Californian Scientists Are Dyeing The Ocean Pink To Understand More About How Seawater And Freshwater Interact
We all know by now that the ocean is a mess, thanks to humans. Between melting ice caps, diminishing food sources, high mercury content in fish, the loss of coral reefs, and the giant trash heap floating out there like an island, it’s a lot.
Scientists everywhere are working to solve one problem or another, and hoping that eventually, they’ll be able to make a difference.
But why and how is dying the Pacific Ocean pink is helping?
Scientists at UC San Diego’s Scripps Institution of Oceanography and at the University of Washington say they’ve done it to study how freshwater outflows are mixing with the ocean surfzone.
The experiment is called Plumes in Nearshore Conditions, or PiNC.
Coastal oceanographer Sarah Giddings is leading the PiNC study.
“I’m excited because this research hasn’t been done before and it’s a really unique experiment.”
The team wants to investigate how freshwater, which is more buoyant and warmer than saltwater, interacts with the waves around Los Peñasquitos Lagoon in Torrey Pines State Beach and National Reserve.
They’re coloring the freshwater with environmentally safe dye so that they can track its progression.
They’re also using drones, sensors, and even a jetski fitted with a fluorometer that can measure light emitted from the dye.
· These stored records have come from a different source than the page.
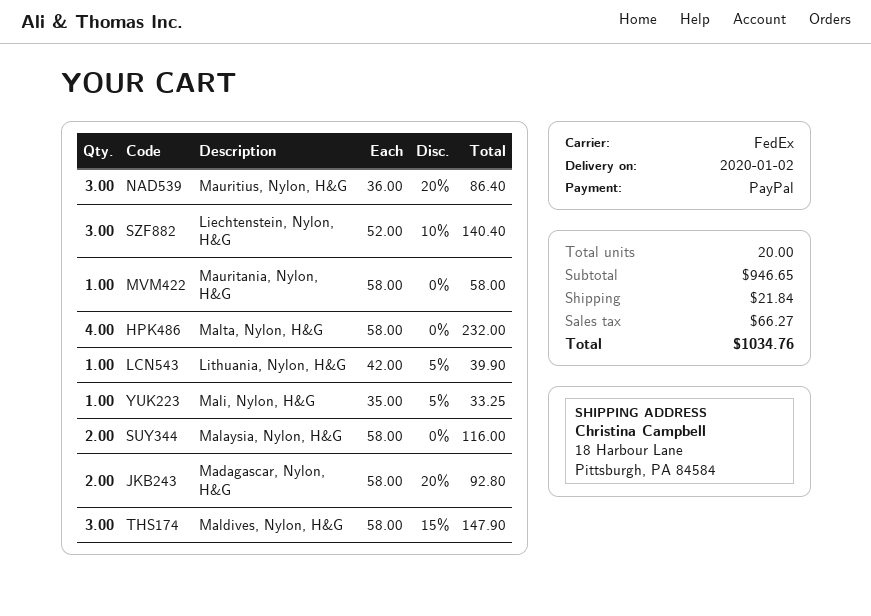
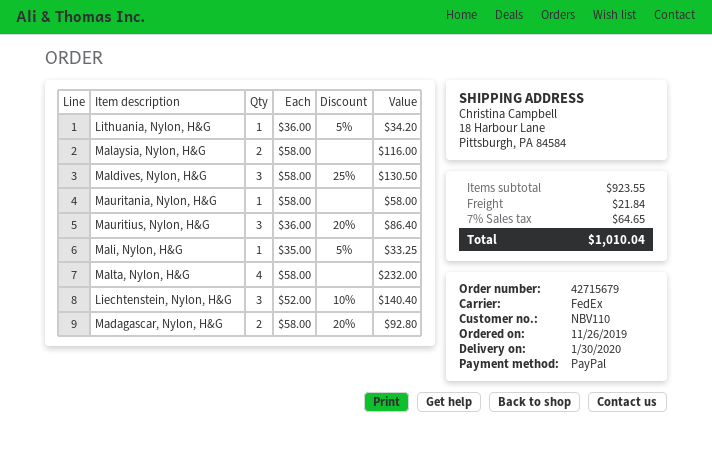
delivery date: 2020-01-02 -> 2020-01-30
Lithuania, Nylon, H&G: 1 x 42.00 - 5% = 39.90 -> 1 x 36.00 - 5% = 34.20
Maldives, Nylon, H&G: 3 x 58.00 - 15% = 147.90 -> 3 x 58.00 - 25% = 130.50
subtotal: 946.65 -> 923.55
tax: 66.27 -> 64.65
total: 1034.76 -> 1010.04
There are sensors further out set to monitor salinity, temperature, the height of the waves, and ocean currents.
The researchers plan to release more dye in order to learn how sediment, pollutants, and larvae travel into the ocean through freshwater outflows.
“We’re bringing together a lot of different people with different expertise, such that I think it’s going to have some really great results and impacts. We will combine results from this experiment with an older field study and computer models that will allow us to make progress on understanding how these plumes spread.”
Check out the video!
If you’re a scientists, you probably think this is all very interesting.
For the rest of us, well…I think it would be very cool to visit a pink sea.